Several years ago, Mary Steenburgen and Malcolm McDowell met on the set of "Time After Time," the H.G. Wells/Jack the Ripper thriller in which they costarred. Soon afterward they were married and Steenburgen's career took off, earning her an Oscar for her performance in "Melvin and Howard"; McDowell, meanwhile, became less visible and appeared in the likes of Penthouse magazine's widely attacked "Caligula." But now Steenburgen and McDowell are teaming up again, and you couldn't ask for a more wholesome project: "Cross Creek," with Steenburgen playing Marjorie Kinnan Rawlings, author of "The Yearling," and McDowell portraying her editor Maxwell Perkins.

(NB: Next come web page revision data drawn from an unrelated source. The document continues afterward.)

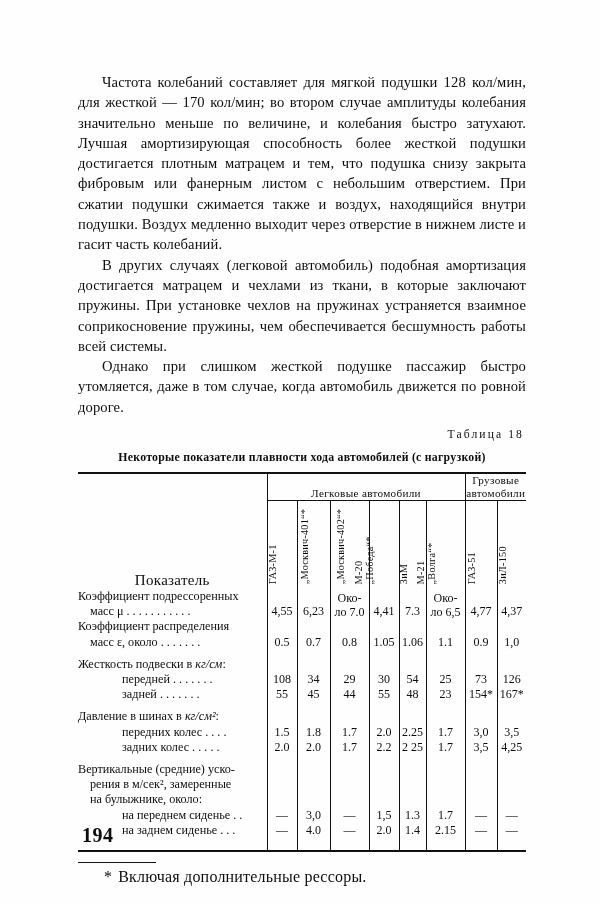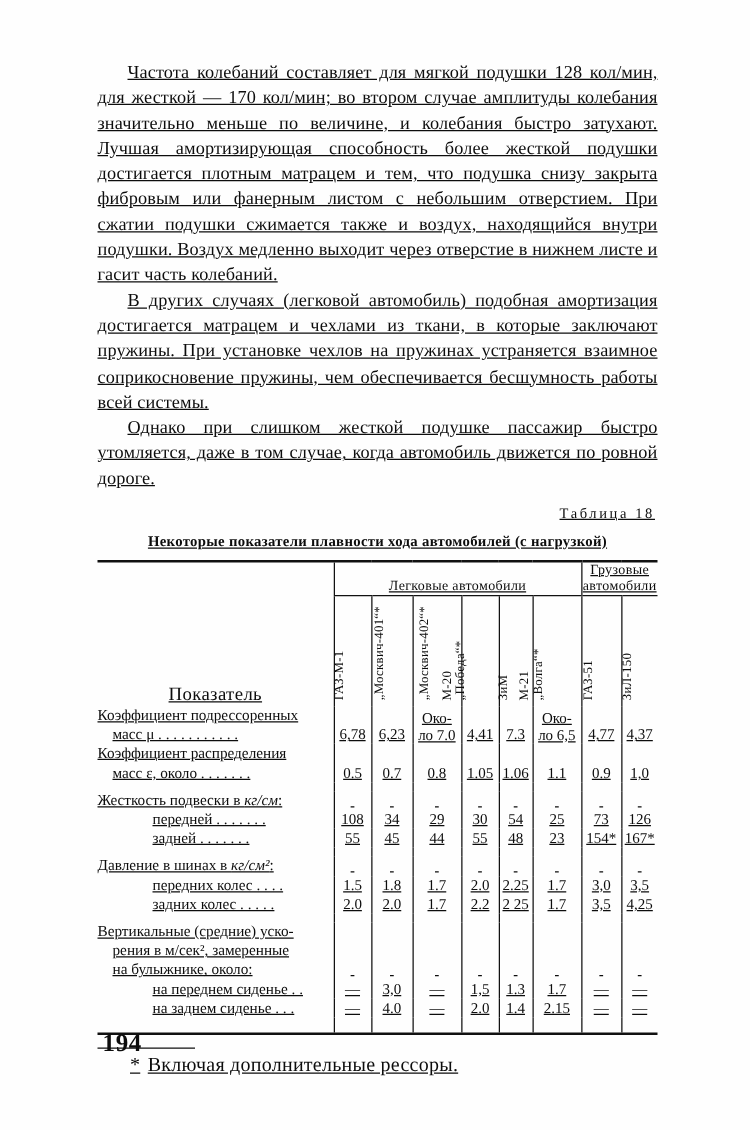--- a/index.html
+++ b/index.html
@@ -18,23 +18,22 @@
   .page {
     position: absolute;
     left: 0; top: 0;
     width: 600px;
     height: 904px;
     background: #fefefe;
   }
   .content {
     position: absolute;
     left: 78px;
-    top: 48px;
+    top: 72px;
     width: 448px;
-    text-decoration: underline;
   }
 
   
   p.para {
     margin: 0;
     font-size: 14.6px;
     line-height: 20.3px;
     text-align: justify;
     text-indent: 24px;
     letter-spacing: 0.1px;
@@ -251,21 +250,21 @@
           </td>
         </tr>
 
         </tbody>
           <tbody id="tbody-rows">
             <tr>
               <td class="lbl">
                 <div>Коэффициент подрессоренных</div>
                 <div class="hang">масс μ . . . . . . . . . . .</div>
               </td>
-              <td class="num vline-l">6,78</td>
+              <td class="num vline-l">4,55</td>
               <td class="num vline-l">6,23</td>
               <td class="num vline-l twoline">
                 <div>Око-</div>
                 <div>ло 7.0</div>
               </td>
               <td class="num vline-l">4,41</td>
               <td class="num vline-l">7.3</td>
               <td class="num vline-l twoline">
                 <div>Око-</div>
                 <div>ло 6,5</div>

The film will be directed by "Norma Rae" director Martin Ritt, who's reteaming with producer Bob Radnitz and cinematographer Johnny Alonzo, both of whom worked on Ritt's "Sounder" several years back.

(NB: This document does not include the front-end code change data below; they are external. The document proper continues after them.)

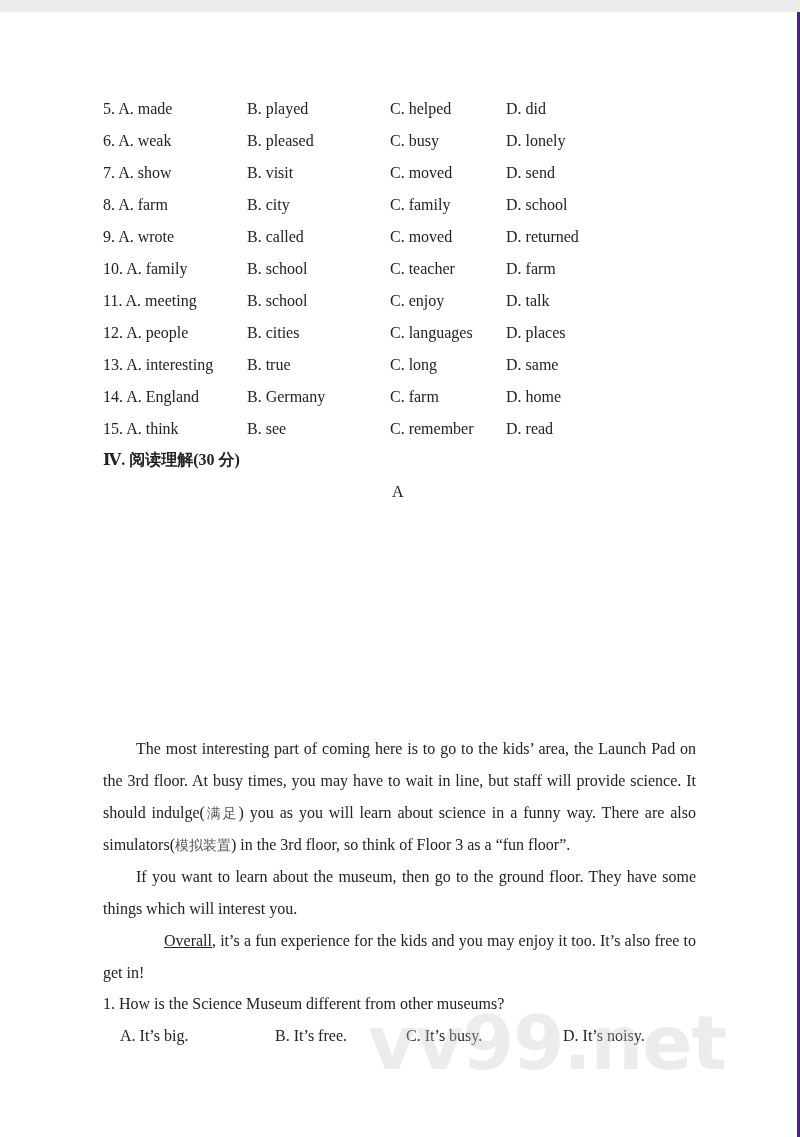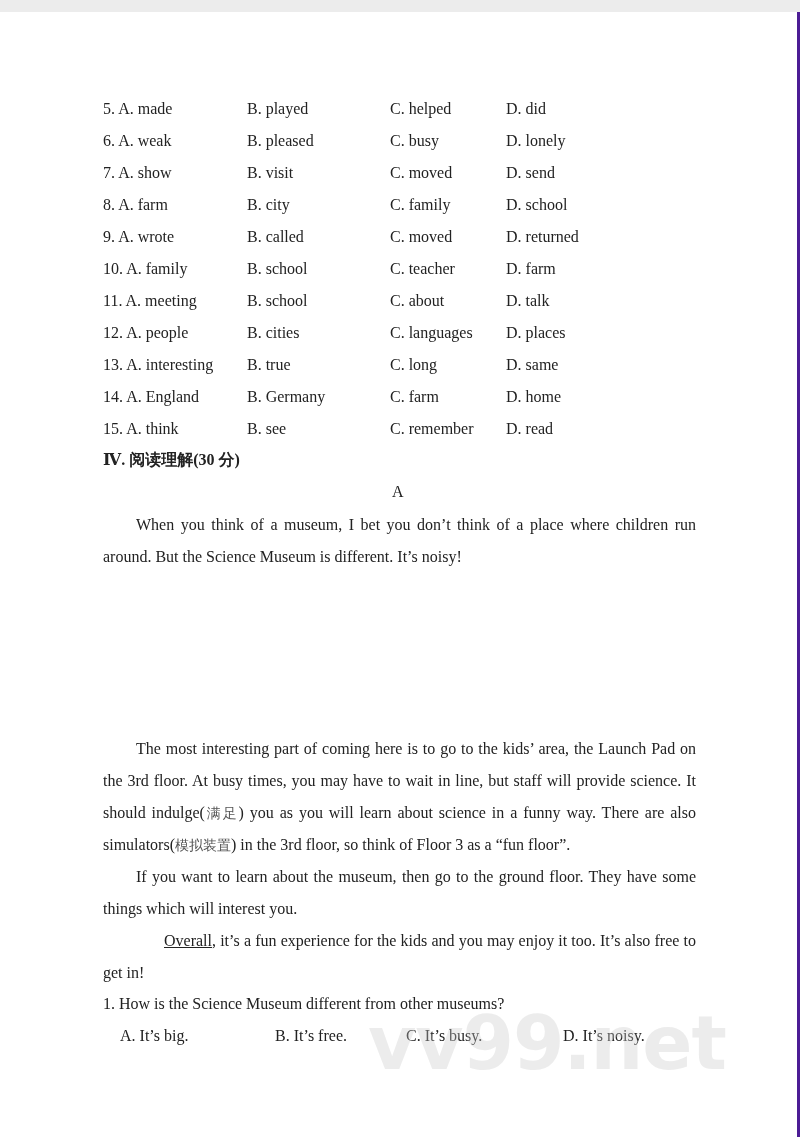--- a/index.html
+++ b/index.html
@@ -65,21 +65,21 @@
   </div>
   <div class="opt-row" style="top:247px">
     <span class="c0"><span style="position:static">10.</span> <span style="position:static">A. family</span></span>
     <span class="c1">B. school</span>
     <span class="c2">C. teacher</span>
     <span class="c3">D. farm</span>
   </div>
   <div class="opt-row" style="top:279px">
     <span class="c0"><span style="position:static">11.</span> <span style="position:static">A. meeting</span></span>
     <span class="c1">B. school</span>
-    <span class="c2">C. about</span>
+    <span class="c2">C. enjoy</span>
     <span class="c3">D. talk</span>
   </div>
   <div class="opt-row" style="top:311px">
     <span class="c0"><span style="position:static">12.</span> <span style="position:static">A. people</span></span>
     <span class="c1">B. cities</span>
     <span class="c2">C. languages</span>
     <span class="c3">D. places</span>
   </div>
   <div class="opt-row" style="top:343px">
     <span class="c0"><span style="position:static">13.</span> <span style="position:static">A. interesting</span></span>
@@ -96,21 +96,20 @@
   <div class="opt-row" style="top:407px">
     <span class="c0"><span style="position:static">15.</span> <span style="position:static">A. think</span></span>
     <span class="c1">B. see</span>
     <span class="c2">C. remember</span>
     <span class="c3">D. read</span>
   </div>
 
   <div class="section-title">Ⅳ. 阅读理解(30 分)</div>
   <div class="passage-letter">A</div>
 
-  <div class="para" style="top:497px">When you think of a museum, I bet you don’t think of a place where children run around. But the Science Museum is different. It’s noisy!</div>
   <div class="para" style="top:721px"><span>The most interesting part of coming here is to go to the kids’ area, the Launch Pad on the 3rd floor. At busy times, you may have to wait in line, but staff will provide science. It should indulge(</span><span class="cn">满足</span><span>) you as you will learn about science in a funny way. There are also simulators(</span><span class="cn">模拟装置</span><span>) in the 3rd floor, so think of Floor 3 as a “fun floor”.</span></div>
   <div class="para" style="top:849px">If you want to learn about the museum, then go to the ground floor. They have some things which will interest you.</div>
   <div class="para" style="top:913px"><span class="u">Overall</span><span>, it’s a fun experience for the kids and you may enjoy it too. It’s also free to get in!</span></div>
 
   <div class="question">1. How is the Science Museum different from other museums?</div>
   <div class="answer-row">
     <span style="left:0">A. It’s big.</span>
     <span style="left:155px">B. It’s free.</span>
     <span style="left:286px">C. It’s busy.</span>
     <span style="left:443px">D. It’s noisy.</span>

Jack Lemmon is not bothered by the State Department's recent three-page rebuttal to the Costa-Gavras film "Missing," in which he stars; after all, he's still on speaking terms with the current administration, dining with the Reagans at the White House recently. The State Department only bothered to reply to the film because it's so "strong and powerful," Lemmon has said, and he cites a strange example to prove just how strong it is: Audiences, he says, are so taken by the film "they start fist fights." What theaters has Lemmon been in lately? And director Lina Wertmuller will be looking for a good editor on her next project, a mother-and-daughter story titled "Tieta," starring Sophia Loren. The film will come in two forms: a two-hour theatrical release and an eight-hour television version.

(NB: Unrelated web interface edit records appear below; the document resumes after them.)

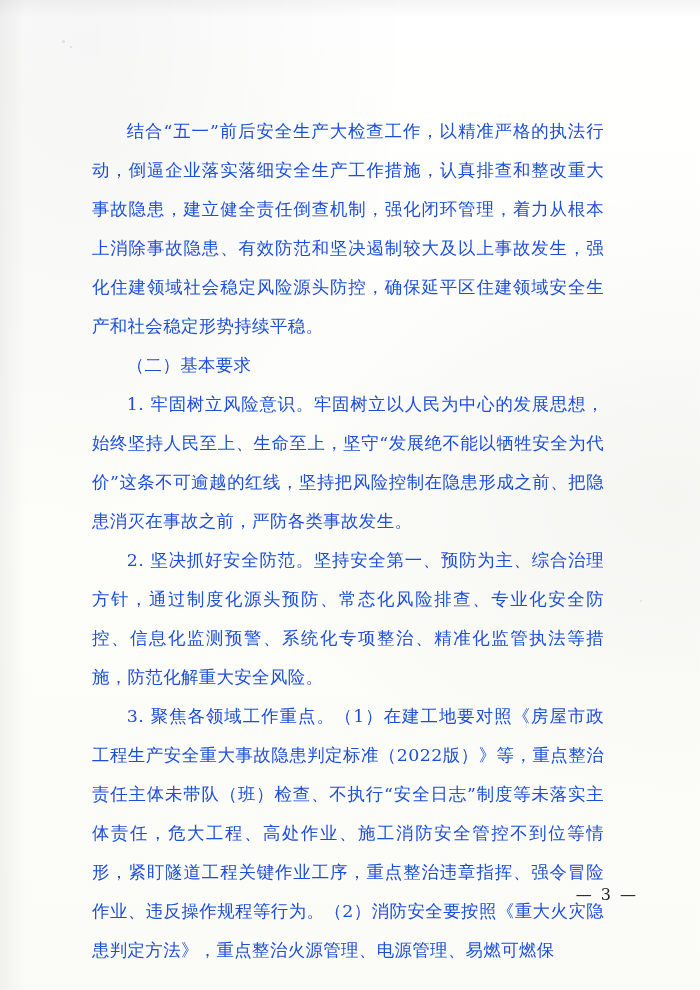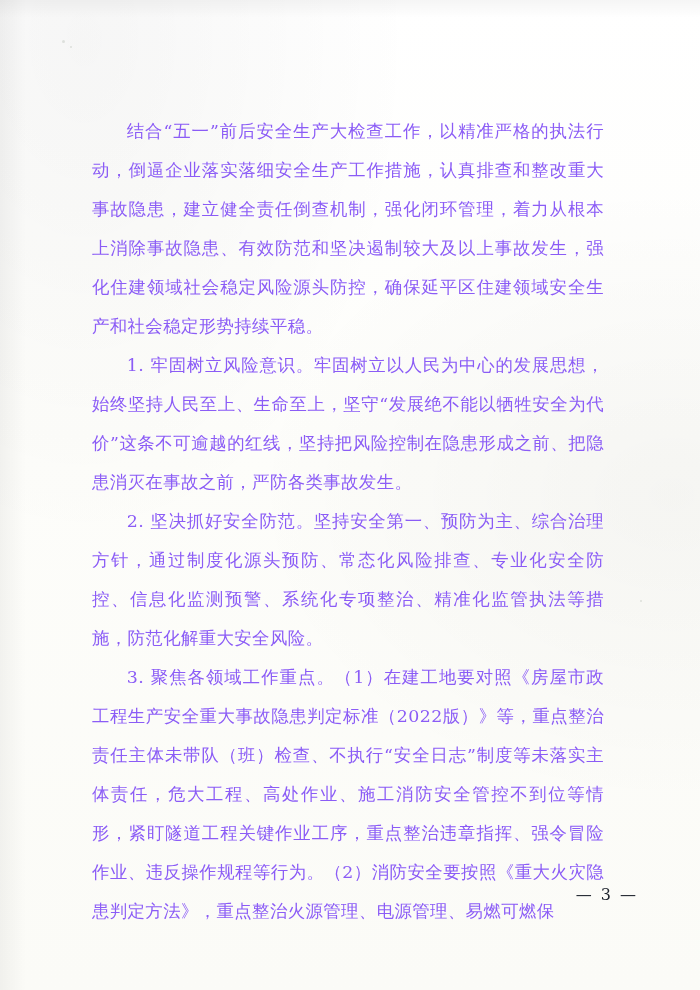--- a/index.html
+++ b/index.html
@@ -40,21 +40,21 @@
   .content {
     position: absolute;
     left: 92px;
     top: 112px;
     width: 512px;
   }
   p.para {
     margin: 0 0 0 0;
     font-size: 17.4px;
     line-height: 39px;
-    color: #8b5cf6;
+    color: #1d4ed8;
     letter-spacing: 0.4px;
     text-align: justify;
     text-justify: inter-ideograph;
     font-family: "DejaVu Serif", "Liberation Serif", serif;
     font-weight: 500;
   }
   p.indent2 {
     text-indent: 2em;
   }
   .heading {
@@ -90,19 +90,20 @@
   <div class="paper-tint"></div>
   <div class="edge-shade-left"></div>
   <div class="edge-shade-top"></div>
 
   <div class="speck" style="left:62px;top:40px;width:3px;height:3px;"></div>
   <div class="speck" style="left:70px;top:46px;width:2px;height:2px;"></div>
   <div class="speck" style="left:640px;top:600px;width:2px;height:2px;"></div>
 
   <div class="content">
     <p class="para indent2">结合“五一”前后安全生产大检查工作，以精准严格的执法行动，倒逼企业落实落细安全生产工作措施，认真排查和整改重大事故隐患，建立健全责任倒查机制，强化闭环管理，着力从根本上消除事故隐患、有效防范和坚决遏制较大及以上事故发生，强化住建领域社会稳定风险源头防控，确保延平区住建领域安全生产和社会稳定形势持续平稳。</p>
+    <p class="para heading">（二）基本要求</p>
     <p class="para indent2">1. 牢固树立风险意识。牢固树立以人民为中心的发展思想，始终坚持人民至上、生命至上，坚守“发展绝不能以牺牲安全为代价”这条不可逾越的红线，坚持把风险控制在隐患形成之前、把隐患消灭在事故之前，严防各类事故发生。</p>
     <p class="para indent2">2. 坚决抓好安全防范。坚持安全第一、预防为主、综合治理方针，通过制度化源头预防、常态化风险排查、专业化安全防控、信息化监测预警、系统化专项整治、精准化监管执法等措施，防范化解重大安全风险。</p>
     <p class="para indent2">3. 聚焦各领域工作重点。（1）在建工地要对照《房屋市政工程生产安全重大事故隐患判定标准（2022版）》等，重点整治责任主体未带队（班）检查、不执行“安全日志”制度等未落实主体责任，危大工程、高处作业、施工消防安全管控不到位等情形，紧盯隧道工程关键作业工序，重点整治违章指挥、强令冒险作业、违反操作规程等行为。（2）消防安全要按照《重大火灾隐患判定方法》，重点整治火源管理、电源管理、易燃可燃保</p>
   </div>
 
   <div class="page-number">— 3 —</div>
 </div>
 
 </body></html>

It's okay to keep kids out of R-rated movies, said the Michigan Court of Appeals lately in response to a group of parents who sued a theater for barring their children from a showing of "Animal House." They had our permission to see it, even though we weren't with them, said the parents; besides, their suit pointed out, a Michigan law says businesses can't deny anyone "the full and equal enjoyment of goods, services . . . or accommodations of a place of public accommodation because of . . . age." Sorry, said the court: " . . . refusing admission of unescorted children to motion pictures designed for mature audiences is not only permitted but may actually be required to avoid civil liability."